Chris Osgood was already two-time Stanley Cup champion with the Detroit Red Wings. He is arguably the most under-appreciated goalie in NHL history.  

Roberto Luongo had yet to establish himself an elite goaltender, but José Théodore, Jean-Sebastian Giguere Evgeni Nabokov, and Marty Turco were making names for themselves.

Théodore won the Hart Trophy in 2002 and once seemed destined to be the next great Montreal Canadians goalie.

Giguere won the Conn Smythe winner in 2003 after one of the most impressive performances in Stanley Cup Playoff history. The Mighty Ducks of Anaheim fell one win short of the Stanley Cup that season. He later helped them win a championship in 2007.

Evgeni Nabokov was one of the NHL’s best goalies during his days with the San Jose Sharks, before his failed stint in the NHL got him stuck in hockey purgatory with the New York Islanders.

Marty Turco is no longer a superstar in the league, but he did help the Dallas Stars stay competitive after Brett Hull and Ed Belfour left the Lone Star State.  

Another distinction about the pre-lockout NHL was the abundance of good veteran goaltenders, that didn’t have last names like Roy and Hasek.

You’re not going to find Byron Dafoe, Tommy Salo, Nikolai Khabibulin or Olaf Kolzig in the Hockey Hall of Fame, but they all had some great seasons at their peak.

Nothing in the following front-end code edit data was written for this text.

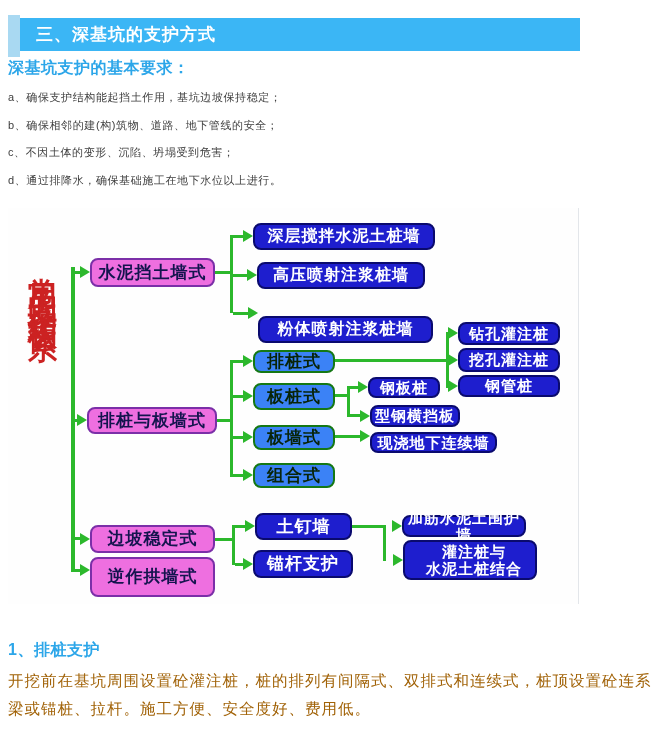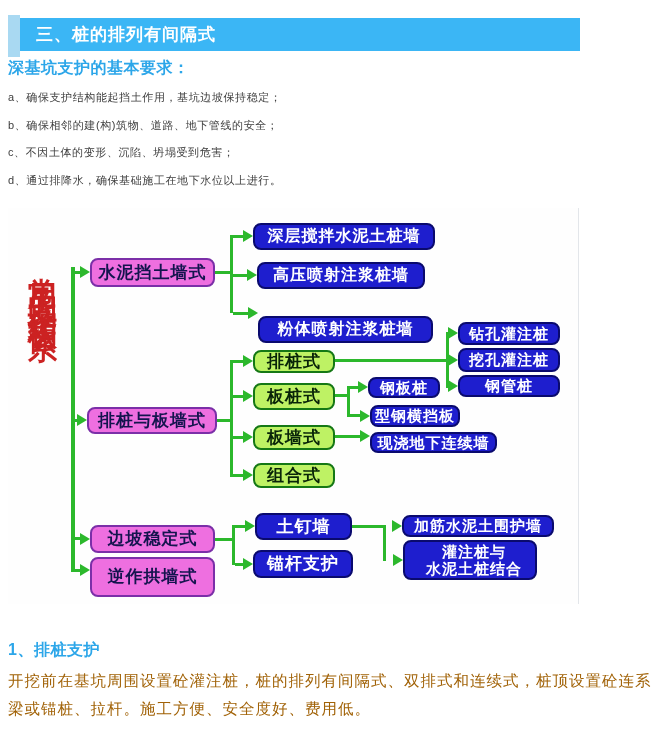--- a/index.html
+++ b/index.html
@@ -50,7 +50,7 @@
 
 <div class="header-accent"></div>
 <div class="header-band">
-  <span class="title">三、桩的排列有间隔式</span>
+  <span class="title">三、深基坑的支护方式</span>
 </div>
 
 <div class="req-heading">深基坑支护的基本要求：</div>

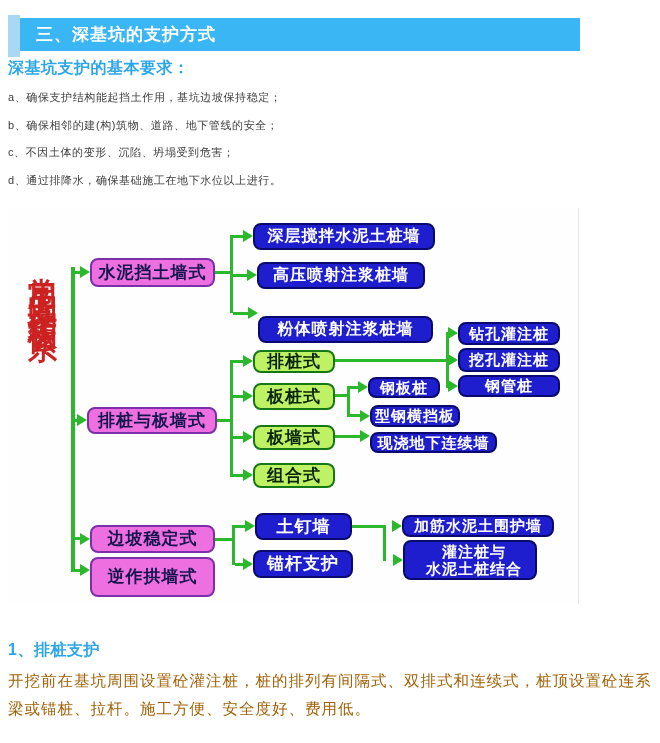--- a/index.html
+++ b/index.html
@@ -34,7 +34,7 @@
     white-space:pre-line;line-height:1.15;letter-spacing:1px;
   }
   .node.pink{background:#EE6FE0;border:2px solid #7B2FA8;color:#14144E;}
-  .node.green{background:#bef264;border:2px solid #157815;color:#082408;}
+  .node.green{background:#3b82f6;border:2px solid #157815;color:#082408;}
   .node.blue{background:#1E1ECE;border:2px solid #0A0A6E;color:#ffffff;}
   .dline{position:absolute;background:#2CB82C;}
   .darrow{

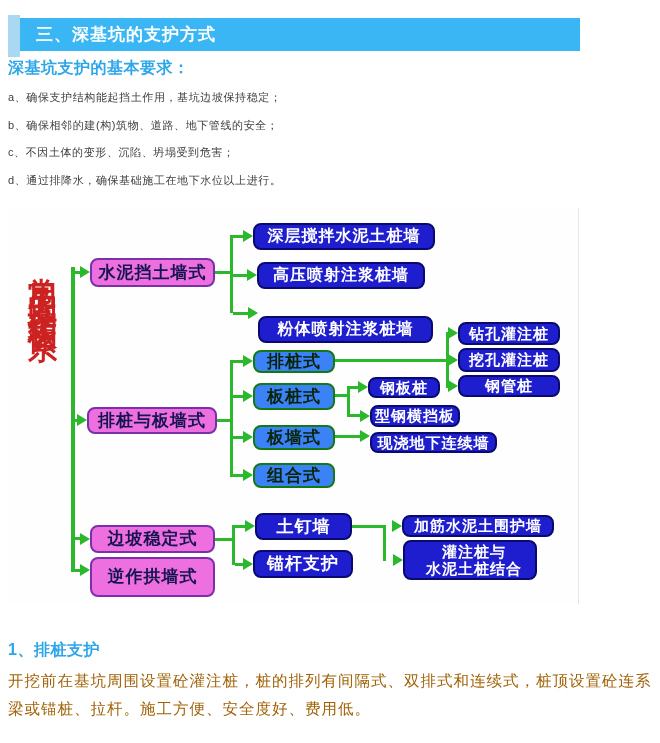--- a/index.html
+++ b/index.html
@@ -132,7 +132,7 @@
     <div class="node blue" style="left: 362px; top: 224px; width: 127px; height: 21px; font-size: 15px;">现浇地下连续墙</div>
     <div class="node blue" style="left: 247px; top: 305px; width: 97px; height: 27px; font-size: 17px;">土钉墙</div>
     <div class="node blue" style="left: 245px; top: 342px; width: 100px; height: 28px; font-size: 17px;">锚杆支护</div>
-    <div class="node blue" style="left: 394px; top: 307px; width: 152px; height: 22px; font-size: 15px;">加筋水泥土围护墙</div>
+    <div class="node blue" style="left: 394px; top: 307px; width: 124px; height: 22px; font-size: 15px;">加筋水泥土围护墙</div>
     <div class="node blue" style="left: 395px; top: 332px; width: 134px; height: 40px; font-size: 15px; padding-left: 8px;">灌注桩与
 水泥土桩结合</div>
   </div>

Khabibulin was good enough to help the Tampa Bay Lightning win the Stanley Cup in 2004 and Kolzig helped the Washington Capitals make their lone Stanley Cup appearance in franchise history.

Mike Richter was still around, but the New York Rangers were never in the playoff hunt despite their expensive free agent signings or big trades.

And who could forget about Sean Burke, who like Tim Thomas, seemed to reach his peak during his late 30s.

The position was much deeper 10 years and there are not nearly as many quality goaltenders today. That’s not to say there aren’t great goalies. That is far from the truth. Ryan Miller and Roberto Luongo are two of the best goalies in the NHL today and would have been amongst the best a decade ago.

However, there are fewer big name players at the position nowadays. After Miller and Luongo, how many goalies would most fans consider superstars? Pekka Rinne and Henrik Lundquist are great, but they don’t quite have the reputation of Miller and Luongo.

Cam Ward and Marc-Andre Fleury are Stanley Cup winners. They are NHL All-Stars, but not elite players. They wouldn’t have been considered elite goaltenders at their peaks ten years ago.

Antti Niemi has also won a Stanley Cup, but he did it beyond a team with offensive and defensive depth. Corey Crawford has done a good job replacing him, but part of his success can also be tied to playing with Duncan Keith and Brent Seabrook.

Carey Price and Jonathan Quick have helped their teams reach the playoffs for the last two seasons. They are great examples of the youth that can be found at the position nowadays.

While Martin Brodeur is still playing today, he has quickly lost his previous title as the undisputed best goalie in the NHL.

A reason for the small quantity of elite goalies is the big age difference between these two eras of goaltenders. During the turn of the millennium, the NHL had a lot more veteran goaltenders and there were fewer up and comers.

Most of the top goalies in the NHL today are under 30 such as Rinne, Lundquist, Ward, Fleury, Price, and Quick. Ten years ago most of the top goalies in the league were older than 30.

Even if these younger goaltenders continue to improve their resumes over the next decade or so, they will have a hard time matching what Patrick Roy and his peers accomplished.